TASK BRIEF:
Restate word for word the lines from the one bearing "[255,101,301,112] games ->" through the end of the entries below, and leave every picture out.

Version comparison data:
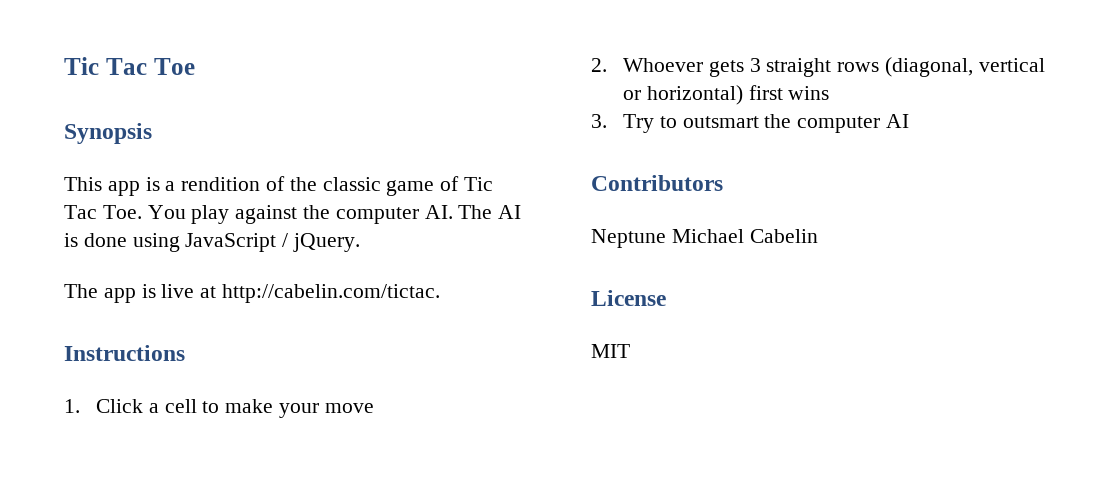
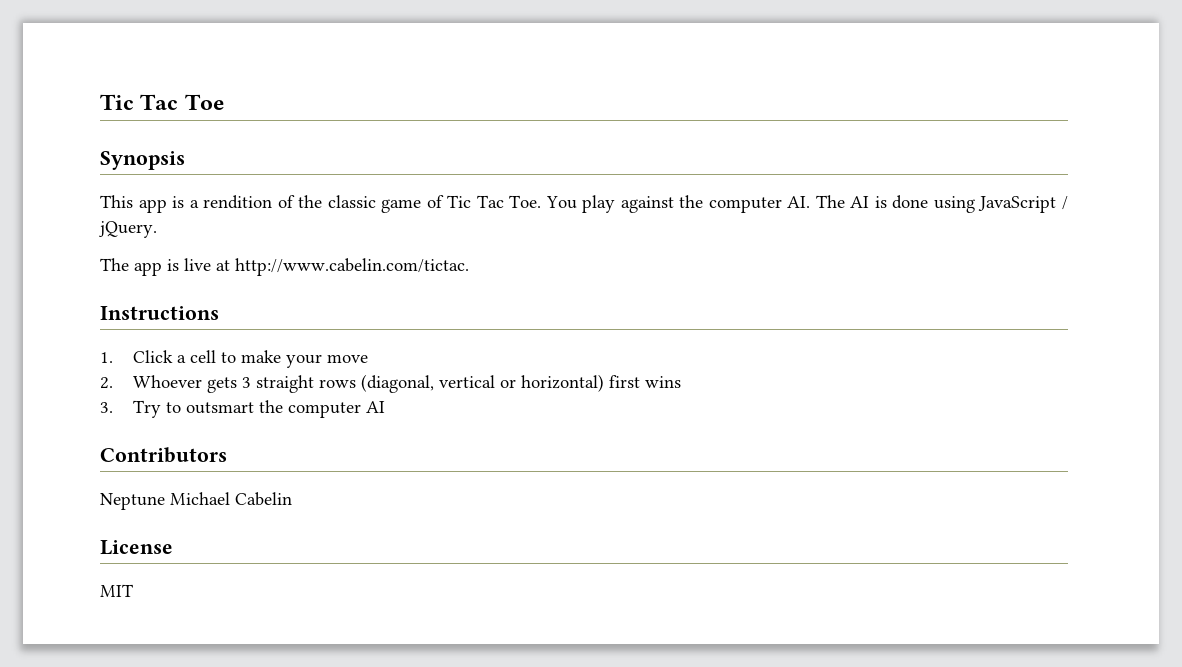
[222,284,441,303] http://cabelin.com/tictac. -> [235,258,469,276] http://www.cabelin.com/tictac.

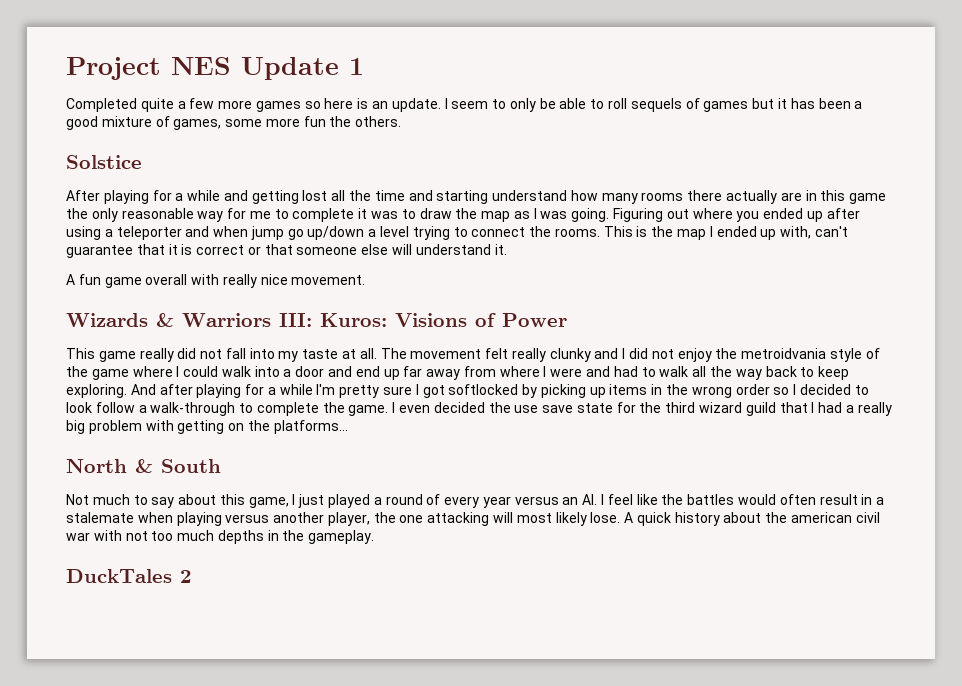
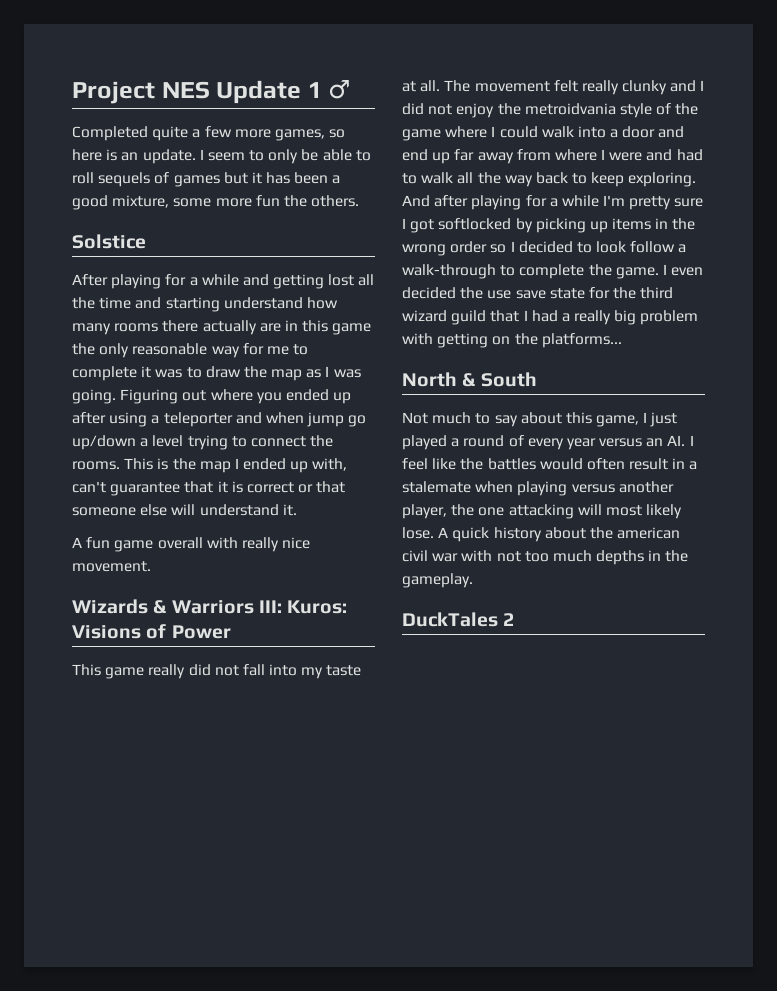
(364, 66) none -> [328,80,351,99] ♂
[255,101,301,112] games -> [274,129,325,141] games,
[101,116,222,130] mixture of games, -> [112,195,170,208] mixture,

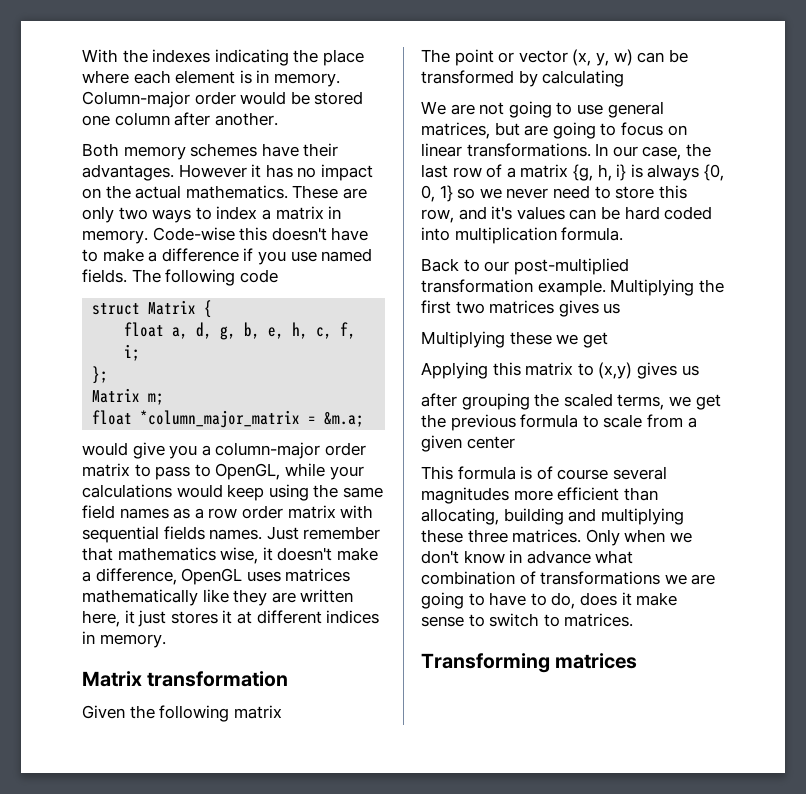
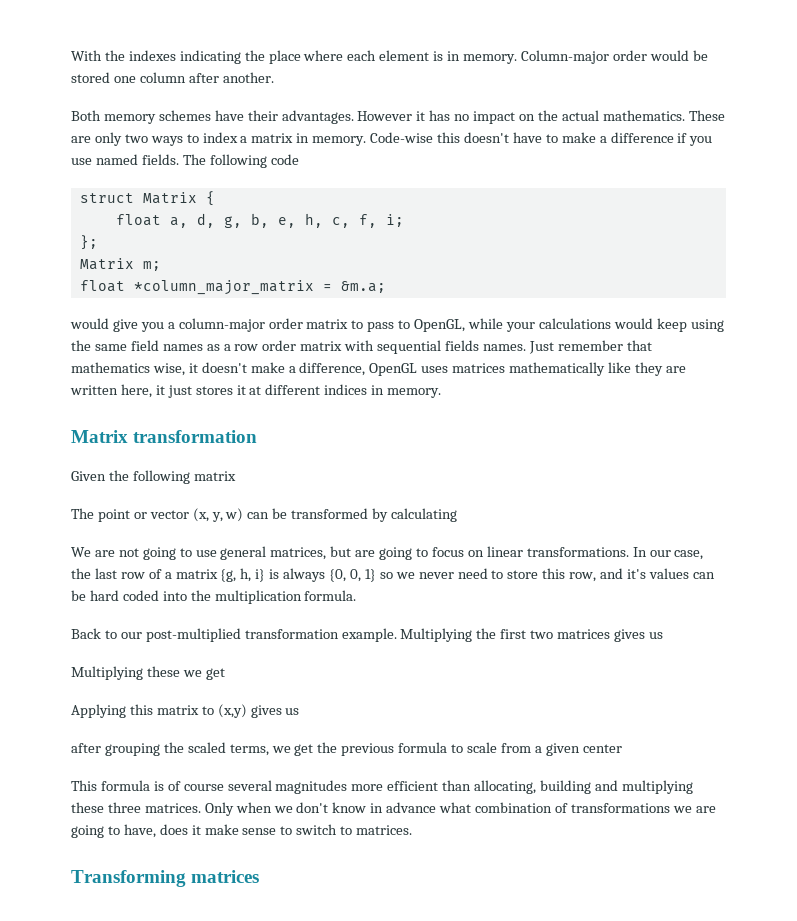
(450, 234) none -> [190,590,211,601] the
[489,592,576,609] have to do, -> [123,824,156,838] have,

SOLUTION:
[255,101,301,112] games -> [274,129,325,141] games,
[101,116,222,130] mixture of games, -> [112,195,170,208] mixture,

(450, 234) none -> [190,590,211,601] the
[489,592,576,609] have to do, -> [123,824,156,838] have,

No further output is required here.